RStore is a DRAM-based data store that delivers high performance by extending RDMA’s separation philosophy to a distributed setting. RStore achieves high aggregate bandwidth (705 Gb/s) and close-to-hardware latency on our 12-machine testbed. We developed a distributed graph processing framework and a Key-Value sorter using RStore’s unique memory-like API. The graph processing framework, which relies on RStore for low-latency graph access, outperforms state-of-the-art systems by margins of 2.6-4.2x when calculating Page Rank. The Key-Value sorter can sort 256 GB of data in 31.7 sec, which is 8x better than Hadoop TeraSort in a similar setting.
During the past decade, network and storage devices have undergone rapid performance improvements, delivering ultra-low latency and several Gbps of bandwidth. Nevertheless, current network and storage stacks fail to deliver this hardware performance to the applications, often due to the loss of IO efficiency from stalled CPU performance. While many efforts attempt to address this issue solely on either the network or the storage stack, achieving high-performance for networked-storage applications requires a holistic approach that considers both.

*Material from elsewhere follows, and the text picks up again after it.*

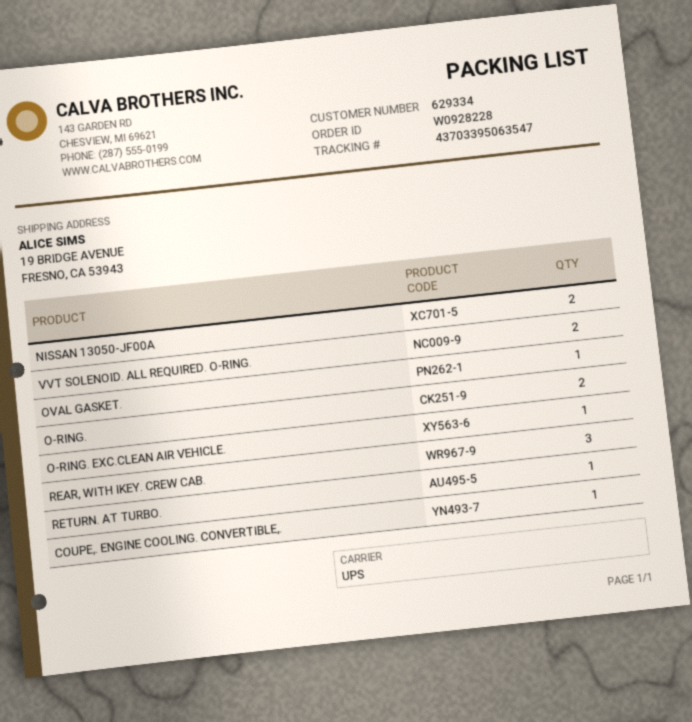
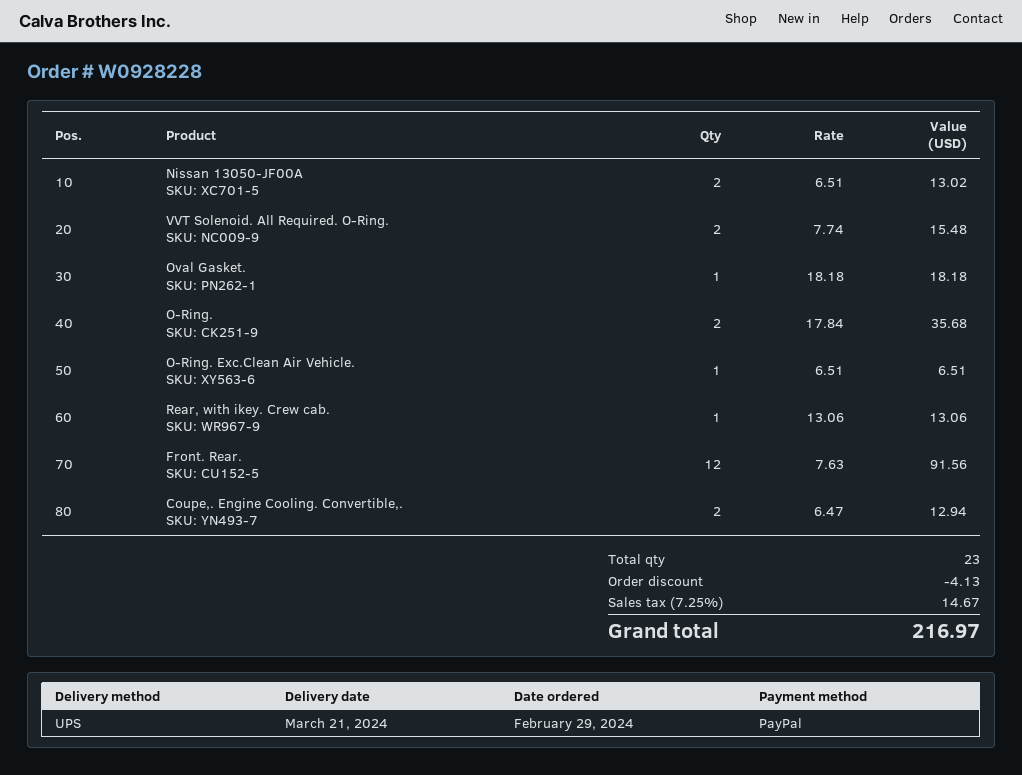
REAR, WITH IKEY. CREW CAB.: 3 -> 1
RETURN. AT TURBO.: 1 -> none
COUPE,. ENGINE COOLING. CONVERTIBLE,.: 1 -> 2
Front. Rear.: none -> 12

FlashNet is a software I/O stack that unifies high-performance network properties with flash storage access and management. FlashNet builds on RDMA principles and abstractions to provide a direct, asynchronous, end-to-end data path between a client and remote flash storage. The key insight behind FlashNet is to co-design the stack’s components (an RDMA controller, a flash controller, and a file system) to enable cross-stack optimizations and maximize IO efficiency. In micro-benchmarks, FlashNet improves 4kB network IOPS by 38.6% to 1.22M, decreases access latency by 43.5% to 50.4 µsecs, and prolongs the flash lifetime by 1.6-5.9x for writes. We illustrate the capabilities of FlashNet by building a Key-Value store, and porting a distributed data store that uses RDMA on it. The use of FlashNet’s RDMA API improves the performance of KV store by 2x, and requires minimum changes for the ported data store to access remote flash devices.